Gender identity refers to an individual’s innermost sense of self as a man or a women, as lying somewhere between these two genders, or as lying somewhere outside gender lines altogether. Unlike sex, which refers to one’s biological and reproductive physiology, gender refers to social and behavioural characteristics, such as appearance, mannerisms and roles, as well as one’s internal and psychological sense of self.
Transgender refers to a person whose biological sex assigned at birth does not match their gender identity. A trans person’s outward appearance, expression and/or anatomy do not fit into conventional expectations for men or women. Transsexual people generally identify internally with the sex “opposite” to the sex assigned to them at birth. Some people may not identify with either male or female genders, and others may identify with both.
Trans may also be used as umbrella terms for anyone whose gender identity differs from their birth sex and/or whose gender expression contravenes social expectations of the range of possibilities for men and women.
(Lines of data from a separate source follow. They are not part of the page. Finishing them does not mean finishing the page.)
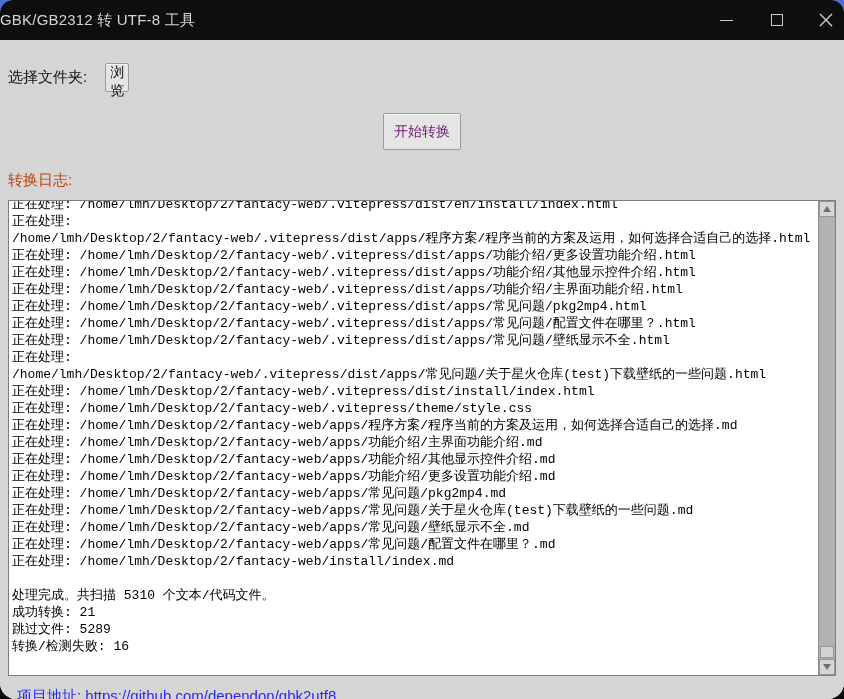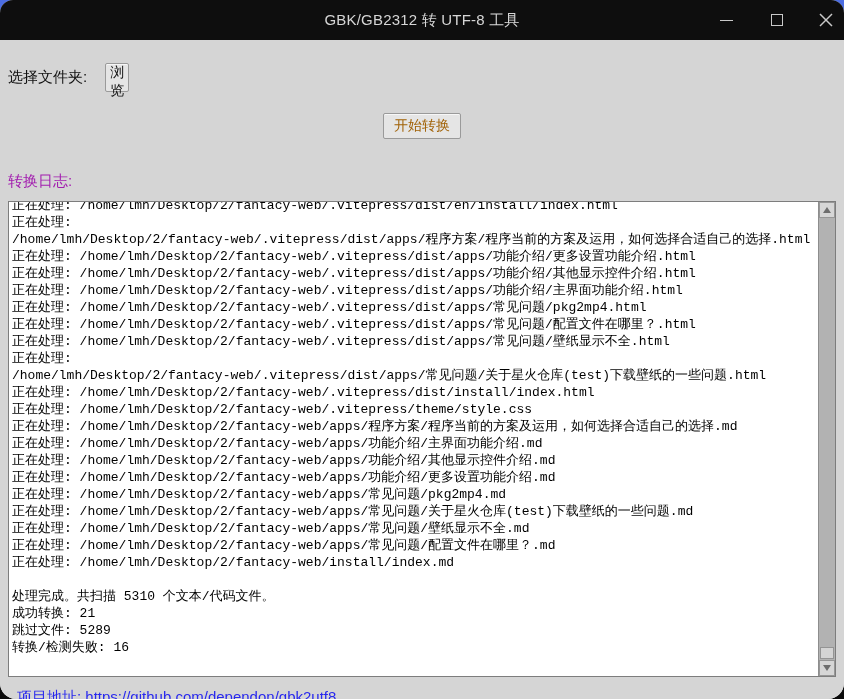--- a/index.html
+++ b/index.html
@@ -20,7 +20,7 @@
     height: 40px; flex: 0 0 40px;
     background: #0e0e0e;
     position: relative;
-    display: flex; align-items: center; justify-content: center;
+    display: flex; align-items: center; justify-content: flex-start;
   }
   .titlebar .title {
     color: #d6d6d6; font-size: 15px; letter-spacing: 0.2px;

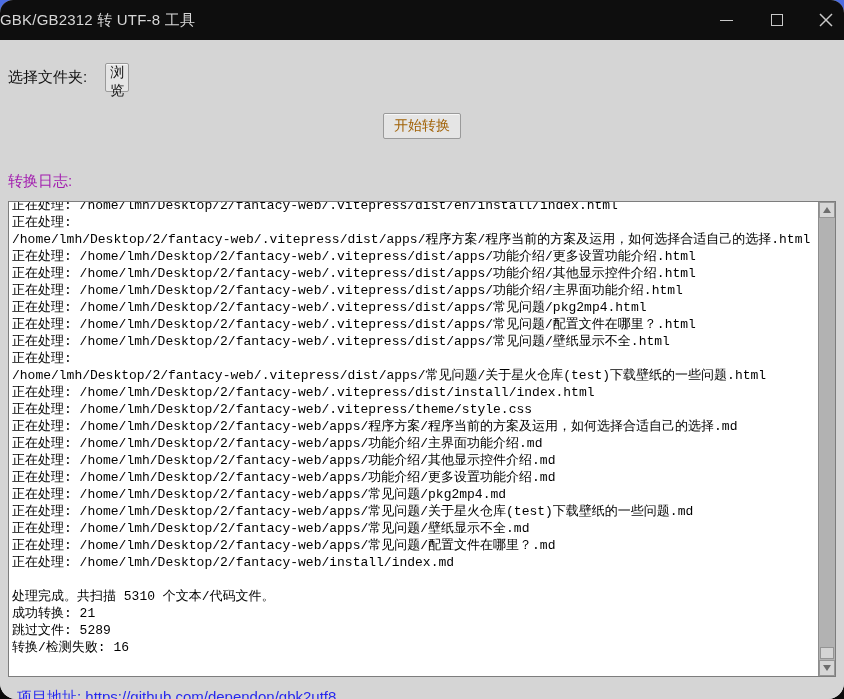--- a/index.html
+++ b/index.html
@@ -61,10 +61,10 @@
   }
   .convert-btn {
     display: block; margin: 21px auto 0;
-    width: 78px; height: 26px;
+    width: 78px; height: 37px;
     background: #e5e5e5; border: 1px solid #9a9a9a; border-radius: 2px;
     font-family: "Liberation Sans", sans-serif;
-    font-size: 14px; color: #a16207;
+    font-size: 14px; color: #701a75;
     box-shadow: inset 0 1px 0 #f7f7f7;
   }
   .log-label { margin-top: 33px; font-size: 15px; color: #a21caf; }

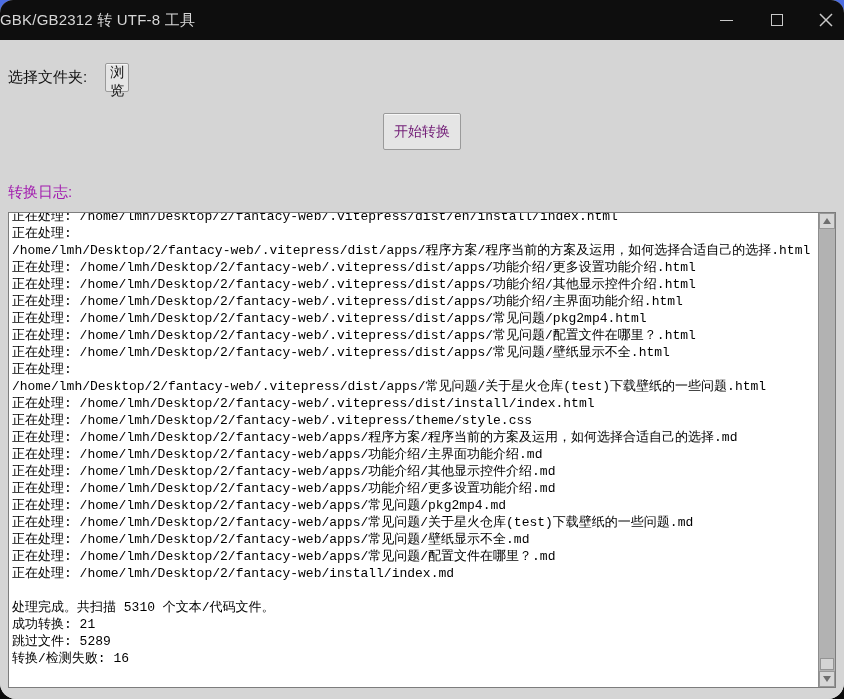--- a/index.html
+++ b/index.html
@@ -67,7 +67,7 @@
     font-size: 14px; color: #701a75;
     box-shadow: inset 0 1px 0 #f7f7f7;
   }
-  .log-label { margin-top: 33px; font-size: 15px; color: #a21caf; }
+  .log-label { margin-top: 21px; font-size: 15px; color: #c2410c; }
   .log-box {
     margin-top: 10px; height: 476px;
     background: #ffffff; border: 1px solid #7d7d7d;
This refers to how people present their sense of gender to the larger society – either as masculine, feminine, or something else – generally through behaviour, clothing, hairstyle, voice and/or the emphasis or de-emphasis of bodily characteristics.
How do I refer to someone who is trans?
As a general rule, use the gender pronoun that matches the way a person is dressed and other cues of gender expression (hairstyle, makeup, shoes, name, etc.) even if their presentation does not match the sex designation on their identification documents.
For most people, questions about their gender can be distressing; therefore, questions about a person’s gender identity should be handled with great sensitivity and caution. Such questions should be asked only on a need-to-know basis (not because you are curious).
If it is necessary for the task at hand, you may try an indirect question, such as, “Can I refer to you by your first name?” or “How would you prefer that I address you?” hoping they indicate a title (Mr., Ms., Mrs., etc.) or a pronoun that gives you a cue on which you can act. While some people will be upset by a direct question, if you are gentle and non-confrontational, most will understand that you are doing your best to be sensitive and respectful.